TASK STATEMENT: In the copy, every line of the material that follows must appear exactly, and no pictures should.

EXCERPTED DATA:

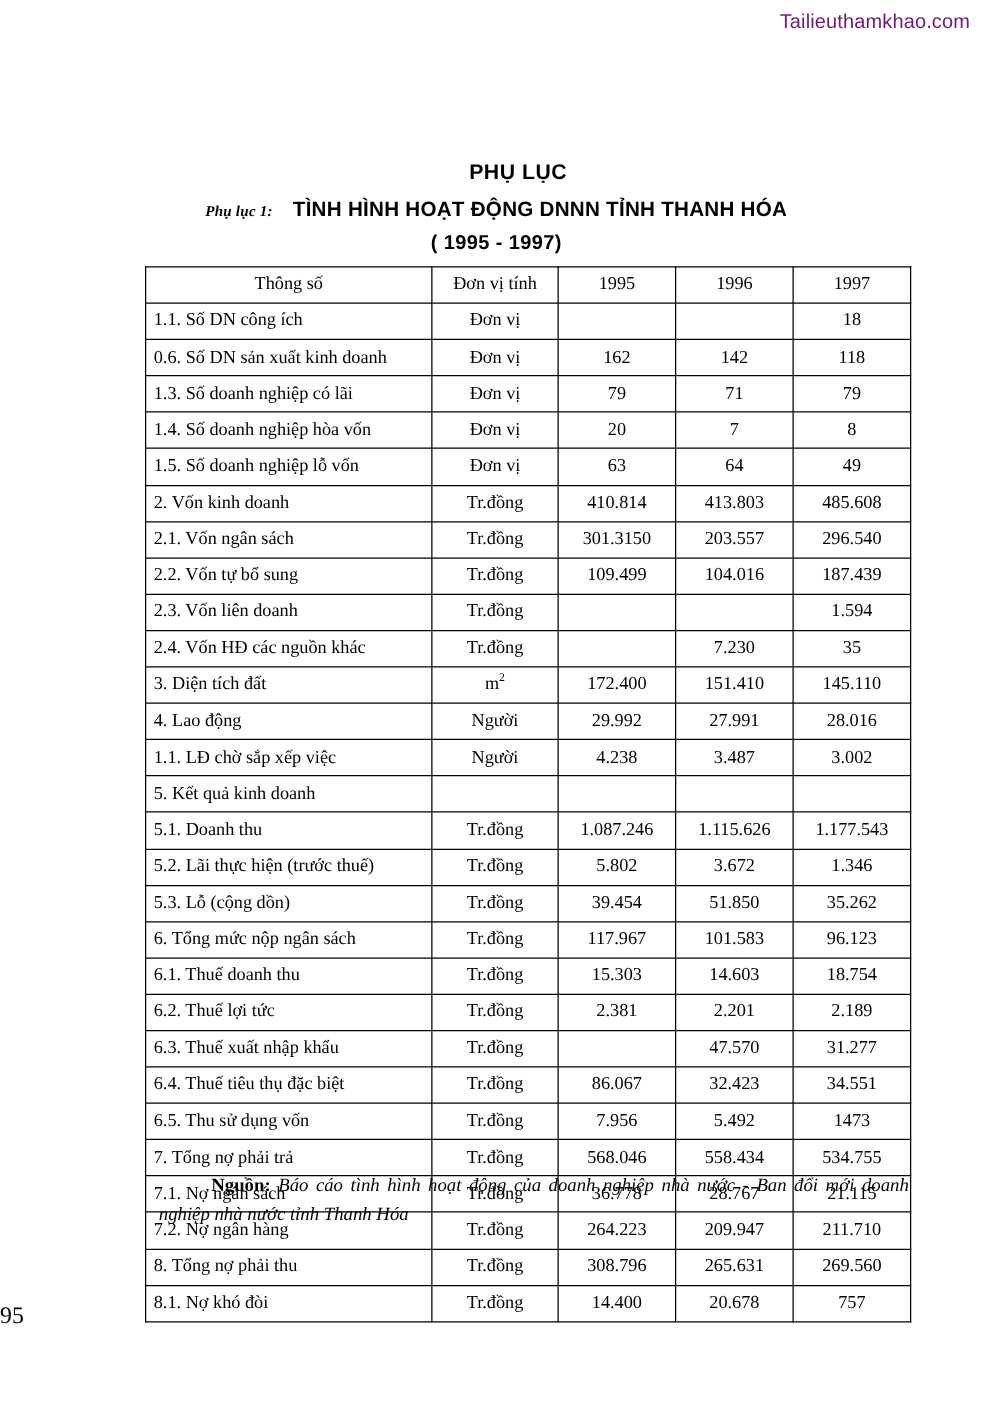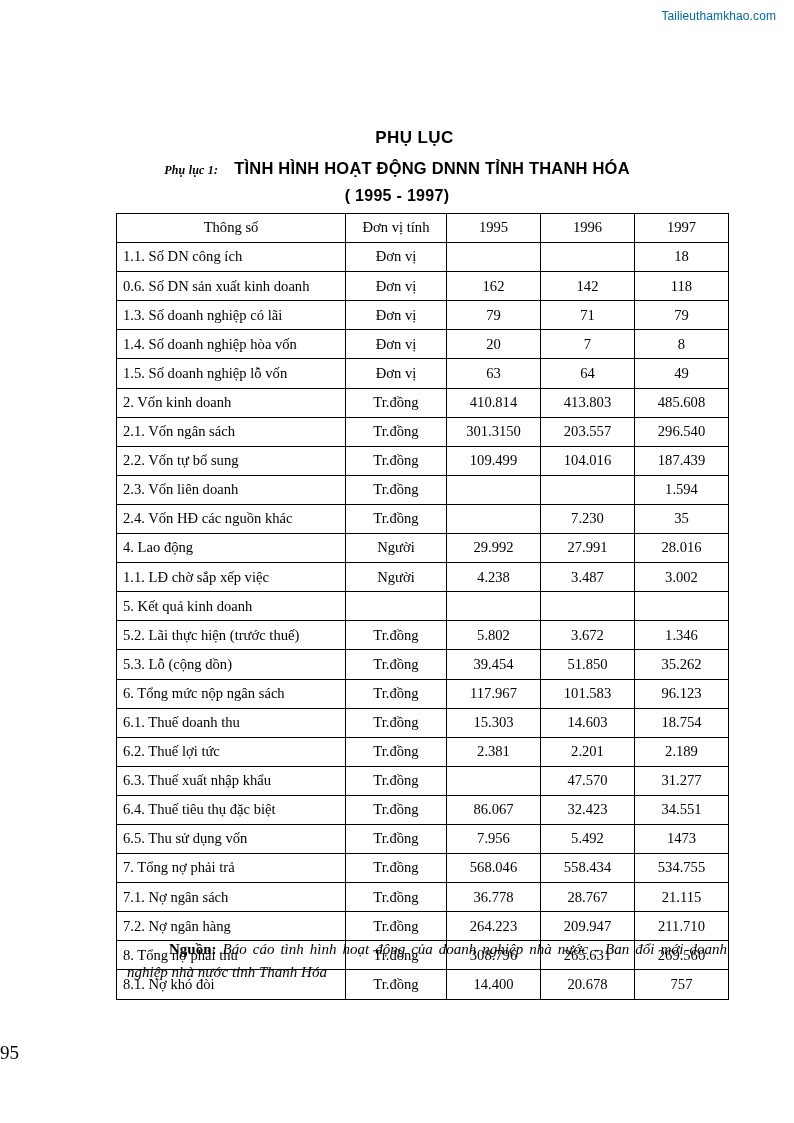"Tailieuthamkhao.com" .watermark { color: #0369a1 -> #701a75; font-size: 12px -> 16px }
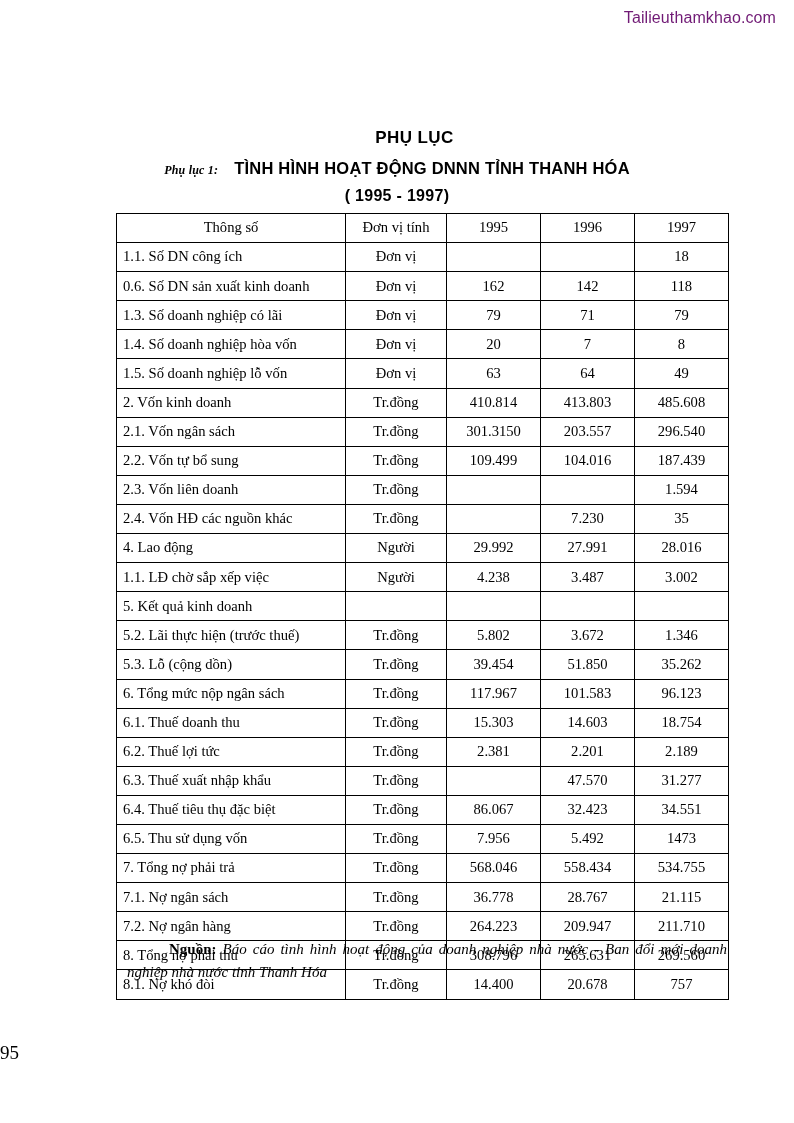"3. Diện tích đất" tr { html: none -> <tr> <td>3. Diện tích đất</td> <td>m<sup>2</sup></td> <td>172.400</td> <td>151.410</td> <td>145.110</td> </tr> }
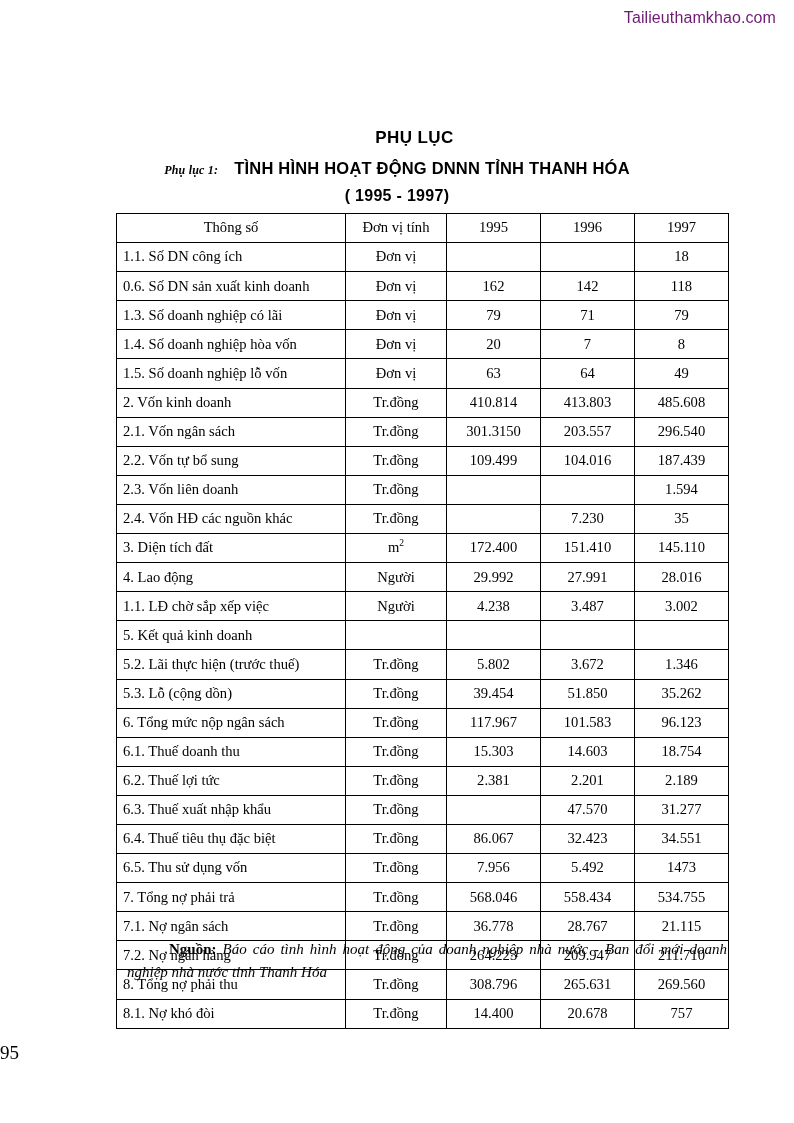"5.1. Doanh thu" tr { html: none -> <tr> <td>5.1. Doanh thu</td> <td>Tr.đồng</td> <td>1.087.246</td> <td>1.115.626</td> <td>1.177.543</td> </tr> }
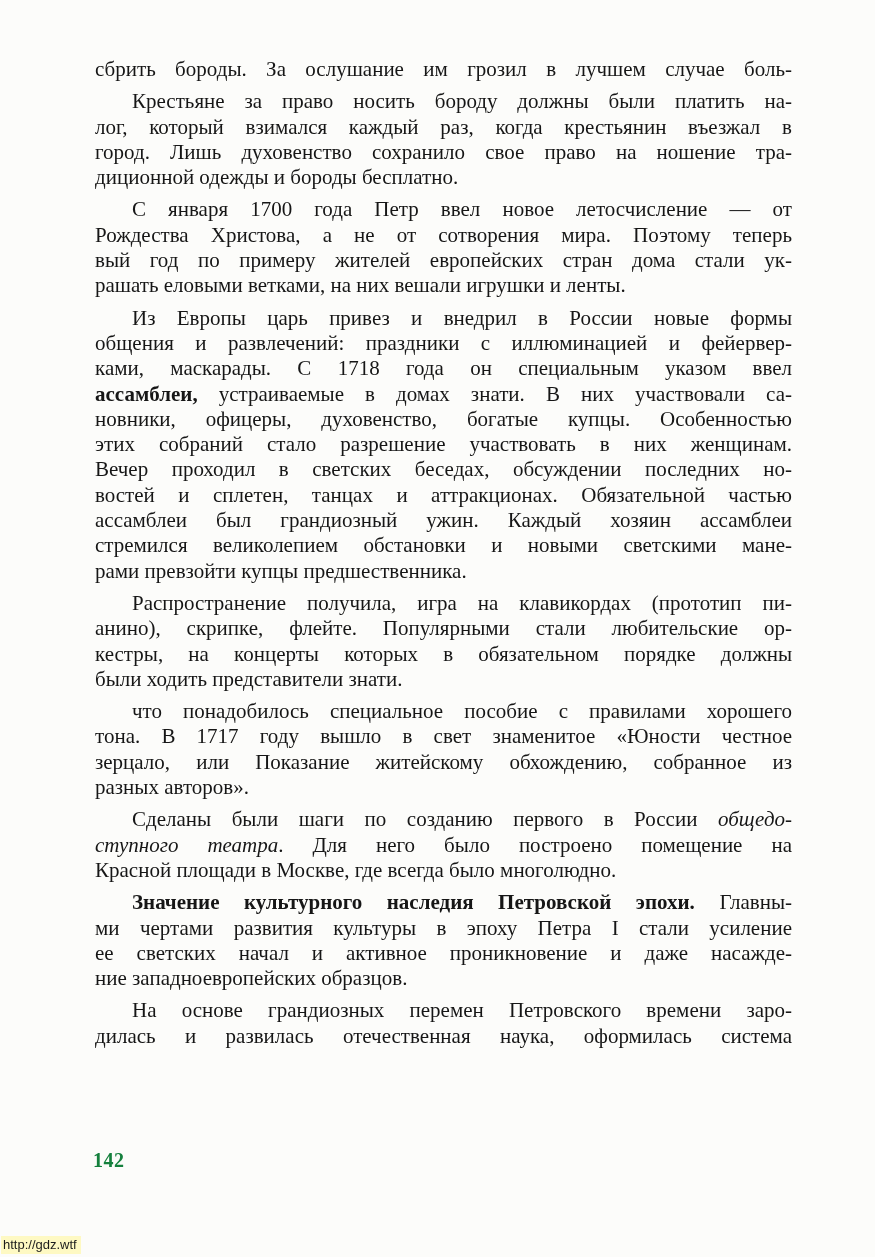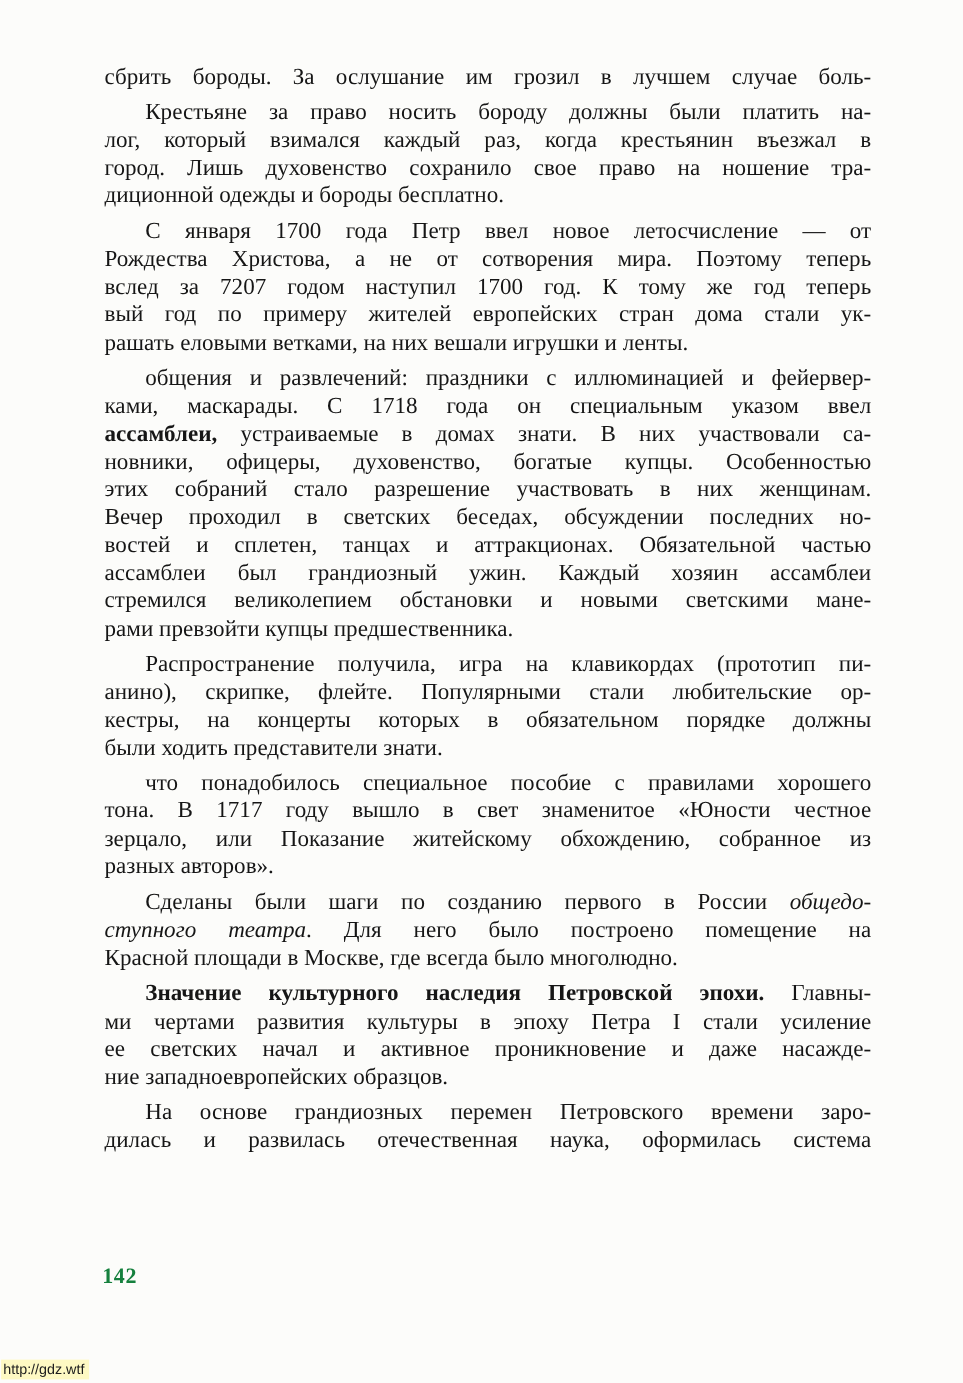"вслед за 7207 годом наступил" div.line { html: <div><span>вслед за 7207 годом наступил 1700 год. К тому же год теперь</span></div> -> none }
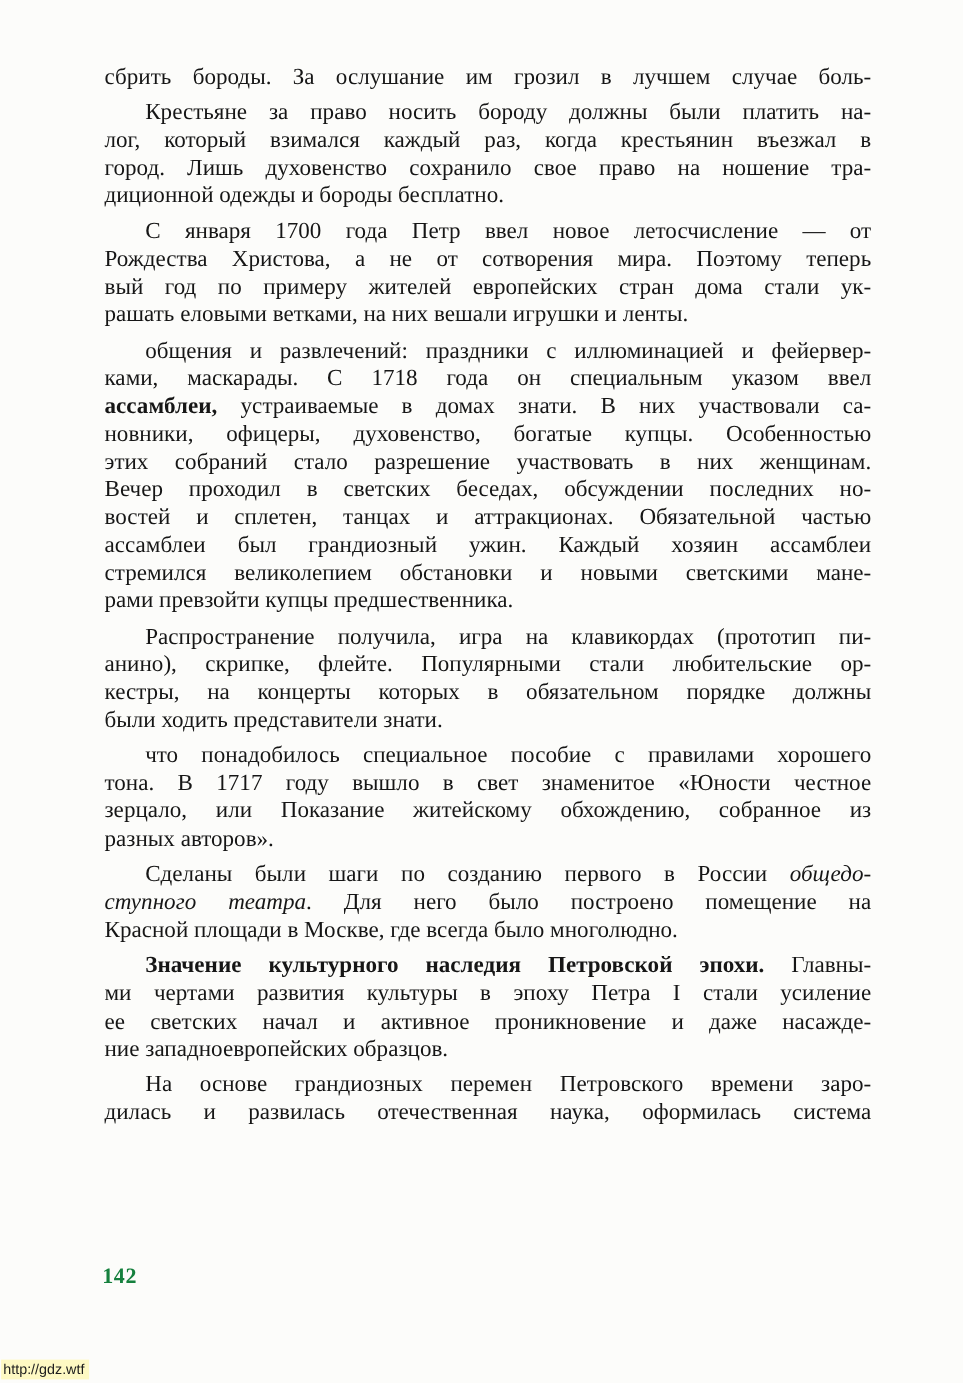"Из Европы царь привез и" div.line { html: none -> <div><span>Из Европы царь привез и внедрил в России новые формы</span></div> }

EXERCISE SOLUTION:
"Tailieuthamkhao.com" .watermark { color: #0369a1 -> #701a75; font-size: 12px -> 16px }
"3. Diện tích đất" tr { html: none -> <tr> <td>3. Diện tích đất</td> <td>m<sup>2</sup></td> <td>172.400</td> <td>151.410</td> <td>145.110</td> </tr> }
"5.1. Doanh thu" tr { html: none -> <tr> <td>5.1. Doanh thu</td> <td>Tr.đồng</td> <td>1.087.246</td> <td>1.115.626</td> <td>1.177.543</td> </tr> }
"вслед за 7207 годом наступил" div.line { html: <div><span>вслед за 7207 годом наступил 1700 год. К тому же год теперь</span></div> -> none }
"Из Европы царь привез и" div.line { html: none -> <div><span>Из Европы царь привез и внедрил в России новые формы</span></div> }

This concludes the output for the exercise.